Bonnie Raitt unites with an old friend


McClatchy Newspapers

MINNEAPOLIS — Steve Raitt won’t be joining his little sister Bonnie onstage at the Minnesota State Fair today. He won’t be doing wheelies backstage in the parking lot. But he will be there in spirit.

Raitt, a longtime Twin Cities sound engineer and producer, died in April of brain cancer. This will be Bonnie’s first visit to her second favorite state since then.

“I’m sure it will be very, very emotional to come through and see all of his friends,” said Raitt, who recorded her debut album in the Twin Cities in 1971.

“It will be a celebration of the way he was considered in Minnesota. It will be poignant, but it will be celebratory as well.”

Knowing this would be an emotional tour, Raitt hooked up with an old friend, Taj Mahal.

They’ve known each other since the early 1970s but they’ve never toured together.

Since each had completed promotional treks for their most recent albums, Raitt thought it an ideal time to hit the road together.

“It’s alone and together,” said Mahal in a joint interview before the Bontaj Roulet Tour started this month.

“It’s a whole set of Taj and a whole set of me,” Raitt picked up. “And Taj comes out in the middle of my set, and we do some acoustic stuff, and then both bands come out for a big blowout at the end for a half hour or more.”

On this tour, Mahal, 67, has been known to wear suits instead of his more-familiar colorful African and Caribbean outfits.

“I haven’t worn one for a long time, but I look pretty good in a suit,” he said with a chuckle.

“It’s intimidating,” said Raitt, 59, “but when he starts shaking his hip, it’s still Taj.”

She vividly recalls their first encounter when she opened for him in Saratoga Springs, N.Y., in the early 1970s: “I was at my soundcheck at Skidmore College, and he came and played the other part of the rockin’ blues I was doing. I was nervous as hell and I kind of passed the test. He reached out his hand and said, ‘Taj Mahal.’” Mahal served as co-producer of her third album, “Takin’ My Time,” in 1973.

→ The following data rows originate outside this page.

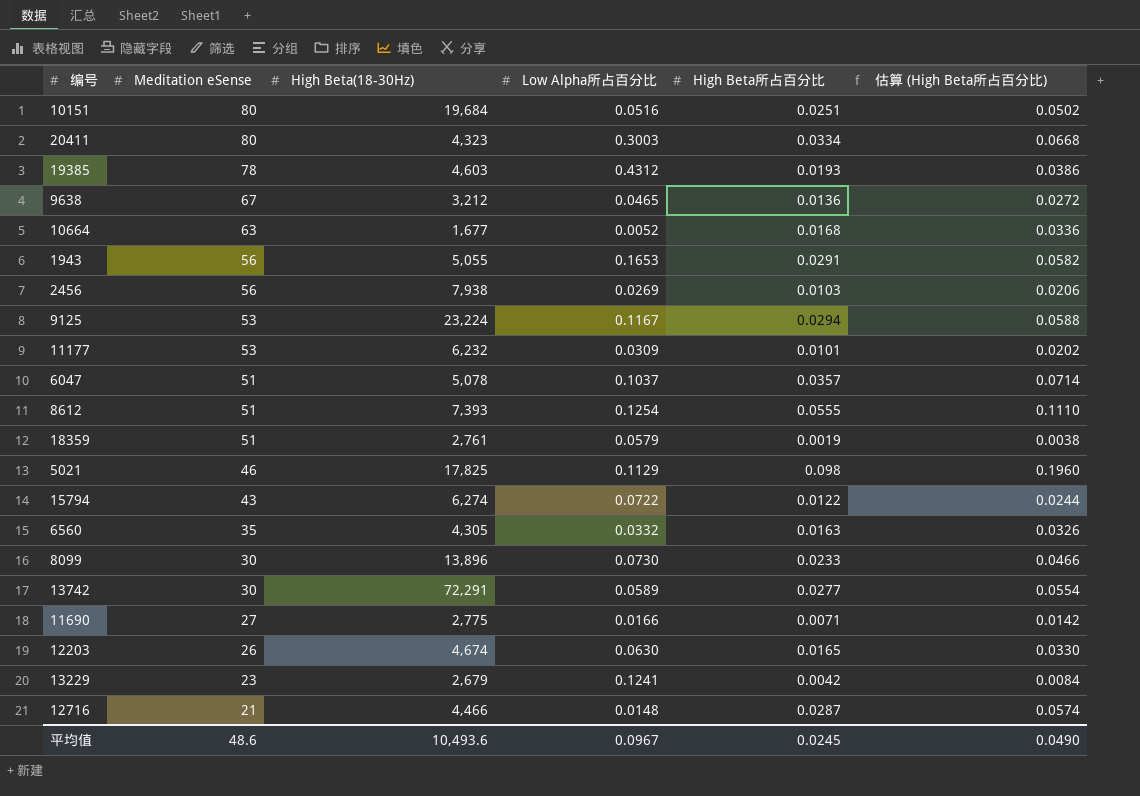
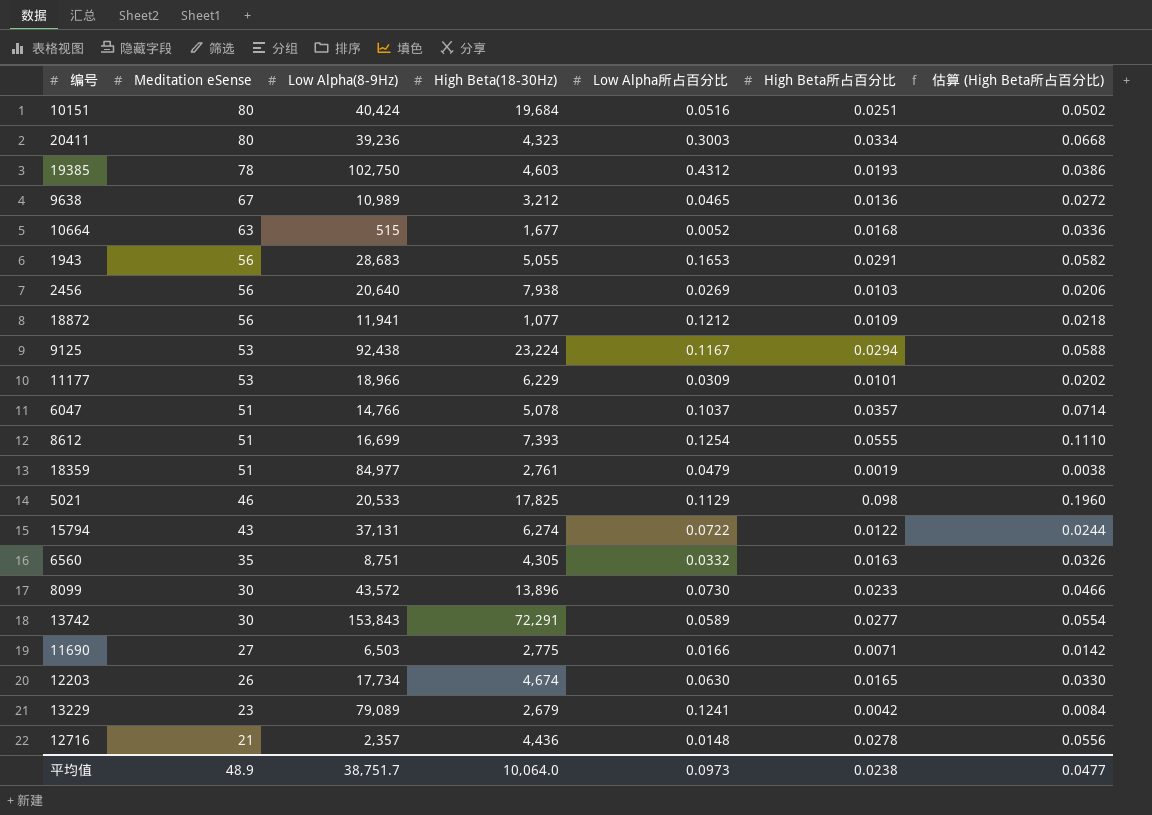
column Low Alpha(8-9Hz) | position: none -> 3
row 18872: none -> 56 | 11,941 | 1,077 | 0.1212 | 0.0109 | 0.0218
11177 | High Beta(18-30Hz): 6,232 -> 6,229
18359 | Low Alpha所占百分比: 0.0579 -> 0.0479
12716 | High Beta(18-30Hz): 4,466 -> 4,436
12716 | High Beta所占百分比: 0.0287 -> 0.0278
12716 | 估算 (High Beta所占百分比): 0.0574 -> 0.0556
平均值 | Meditation eSense: 48.6 -> 48.9
平均值 | High Beta(18-30Hz): 10,493.6 -> 10,064.0
平均值 | Low Alpha所占百分比: 0.0967 -> 0.0973
平均值 | High Beta所占百分比: 0.0245 -> 0.0238
平均值 | 估算 (High Beta所占百分比): 0.0490 -> 0.0477

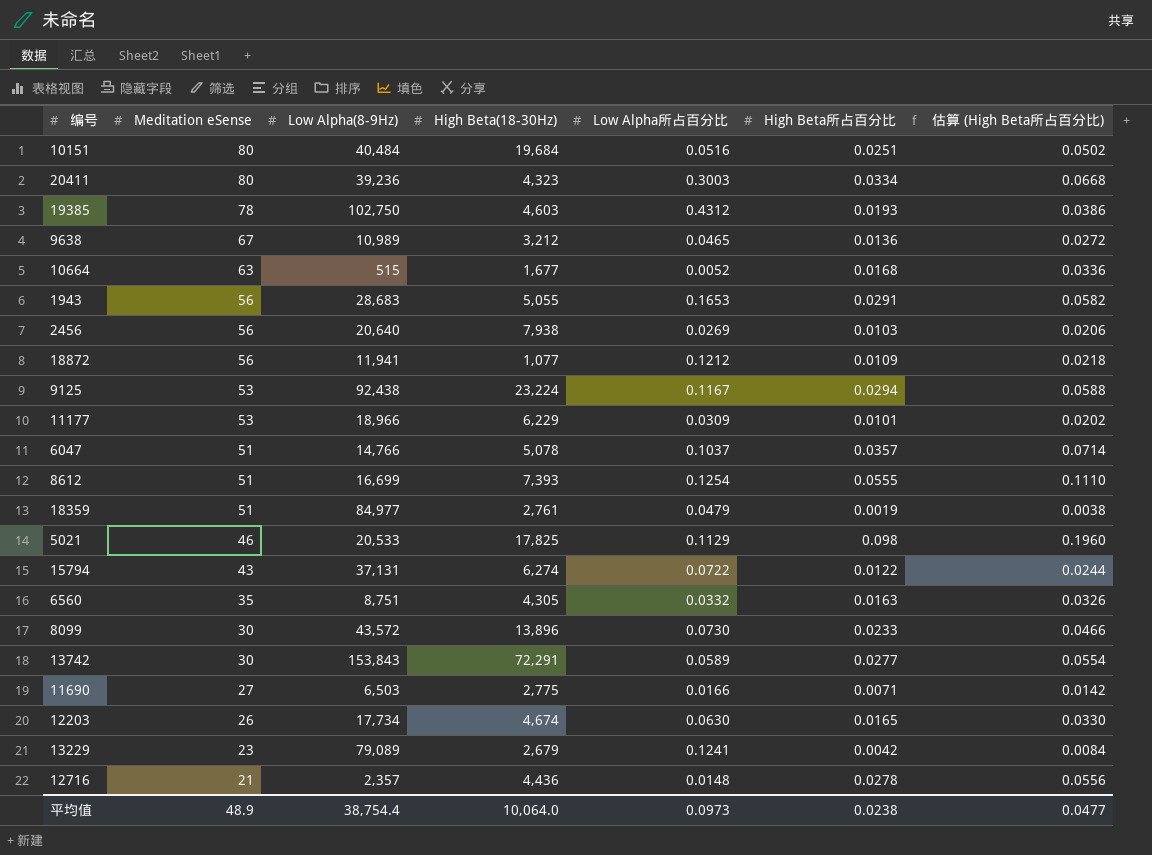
10151 | Low Alpha(8-9Hz): 40,424 -> 40,484
平均值 | Low Alpha(8-9Hz): 38,751.7 -> 38,754.4

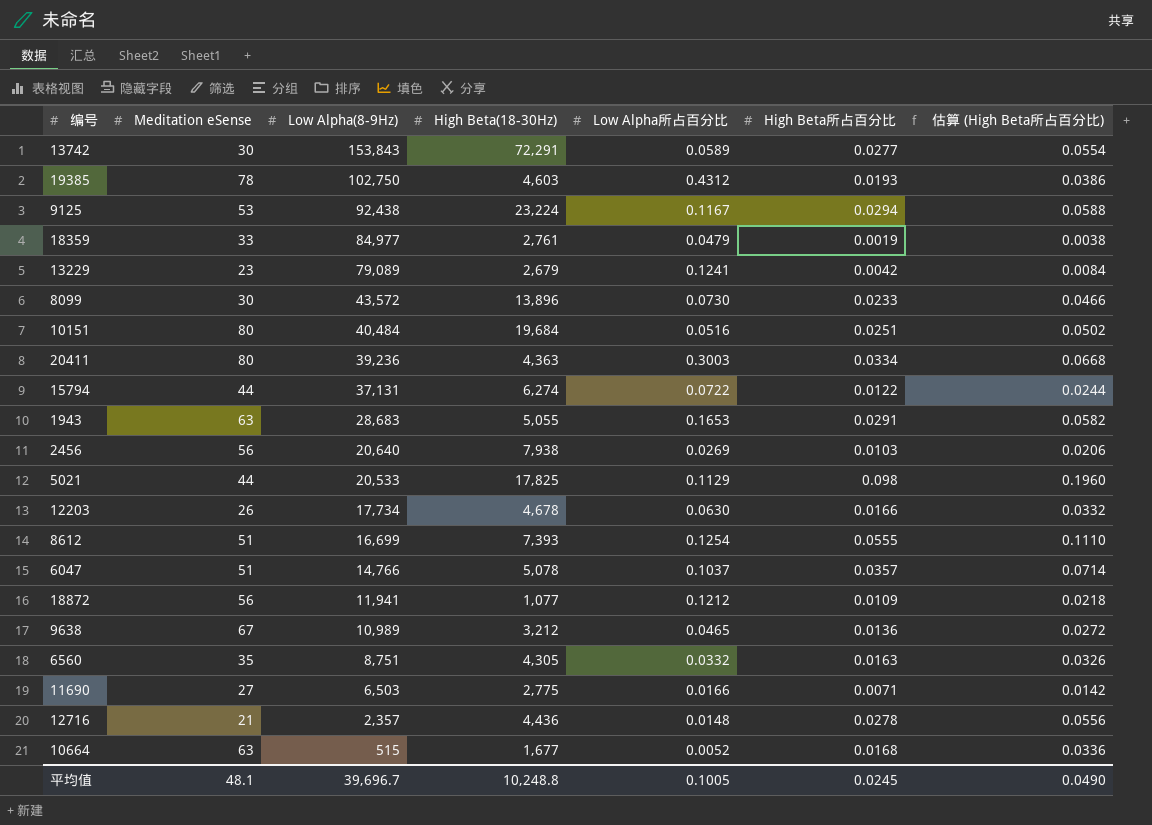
row order: Meditation eSense descending -> Low Alpha(8-9Hz) descending
row 11177: 53 | 18,966 | 6,229 | 0.0309 | 0.0101 | 0.0202 -> none
18359 | Meditation eSense: 51 -> 33
20411 | High Beta(18-30Hz): 4,323 -> 4,363
15794 | Meditation eSense: 43 -> 44
1943 | Meditation eSense: 56 -> 63
5021 | Meditation eSense: 46 -> 44
12203 | High Beta(18-30Hz): 4,674 -> 4,678
12203 | High Beta所占百分比: 0.0165 -> 0.0166
12203 | 估算 (High Beta所占百分比): 0.0330 -> 0.0332
平均值 | Meditation eSense: 48.9 -> 48.1
平均值 | Low Alpha(8-9Hz): 38,754.4 -> 39,696.7
平均值 | High Beta(18-30Hz): 10,064.0 -> 10,248.8
平均值 | Low Alpha所占百分比: 0.0973 -> 0.1005
平均值 | High Beta所占百分比: 0.0238 -> 0.0245
平均值 | 估算 (High Beta所占百分比): 0.0477 -> 0.0490

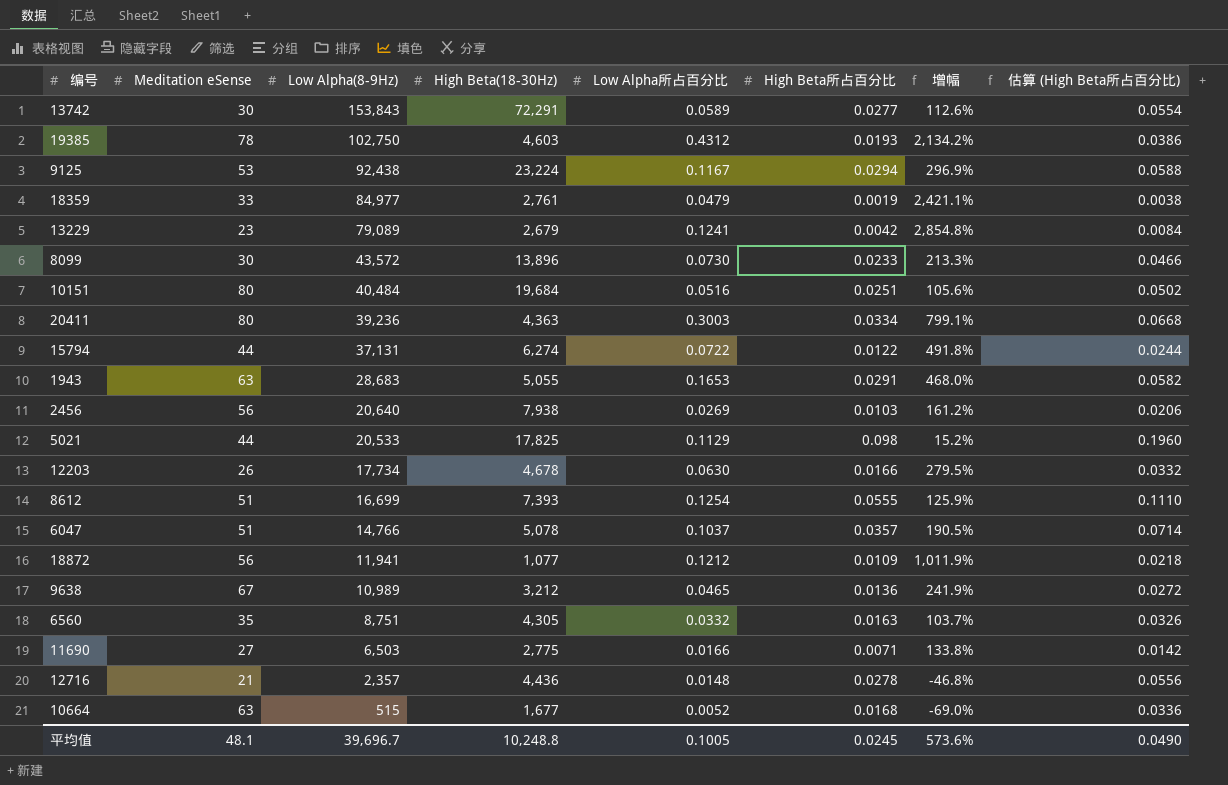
column 增幅 | formula: none -> ([Low Alpha所占百分比] - [High Beta所占百分比]) / [High Beta所占百分比]

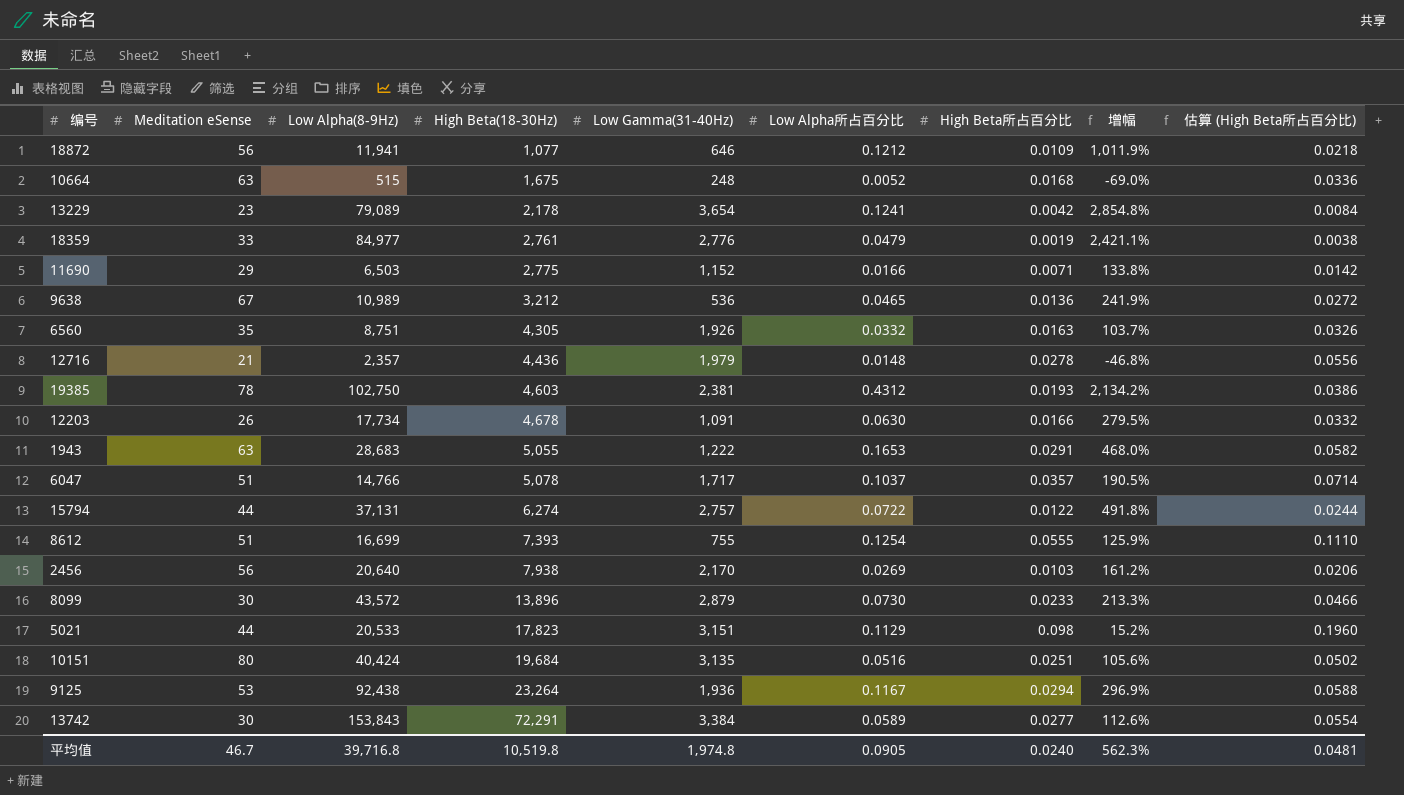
row order: Low Alpha(8-9Hz) descending -> High Beta(18-30Hz) ascending
column Low Gamma(31-40Hz) | position: none -> 5
row 20411: 80 | 39,236 | 4,363 | 0.3003 | 0.0334 | 799.1% | 0.0668 -> none
10664 | High Beta(18-30Hz): 1,677 -> 1,675
13229 | High Beta(18-30Hz): 2,679 -> 2,178
11690 | Meditation eSense: 27 -> 29
5021 | High Beta(18-30Hz): 17,825 -> 17,823
10151 | Low Alpha(8-9Hz): 40,484 -> 40,424
9125 | High Beta(18-30Hz): 23,224 -> 23,264
平均值 | Meditation eSense: 48.1 -> 46.7
平均值 | Low Alpha(8-9Hz): 39,696.7 -> 39,716.8
平均值 | High Beta(18-30Hz): 10,248.8 -> 10,519.8
平均值 | Low Alpha所占百分比: 0.1005 -> 0.0905
平均值 | High Beta所占百分比: 0.0245 -> 0.0240
平均值 | 增幅: 573.6% -> 562.3%
平均值 | 估算 (High Beta所占百分比): 0.0490 -> 0.0481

“To have the great Taj Mahal play on my record made my cool factor go up about 50 miles,” she said. “Taj played with the guys from Little Feat and [drummers] Earl Palmer and Jim Keltner. It’s still, to this day, one of my favorite albums.”

In November, Raitt will turn 60, and she’s not even blinking.

“I’m proud and healthy and strong and firing on all cylinders,” she said.

“To have one of the greatest jobs in the world and make money doing it and to support the people we do and the causes and give something back, man, I’m so grateful to stand up here at 60. My dad [Broadway star John Raitt] was singing till he was 88. I hope we’re doing Bontaj when we’re 90.”

“Hey, 101,” Mahal said, upping the ante.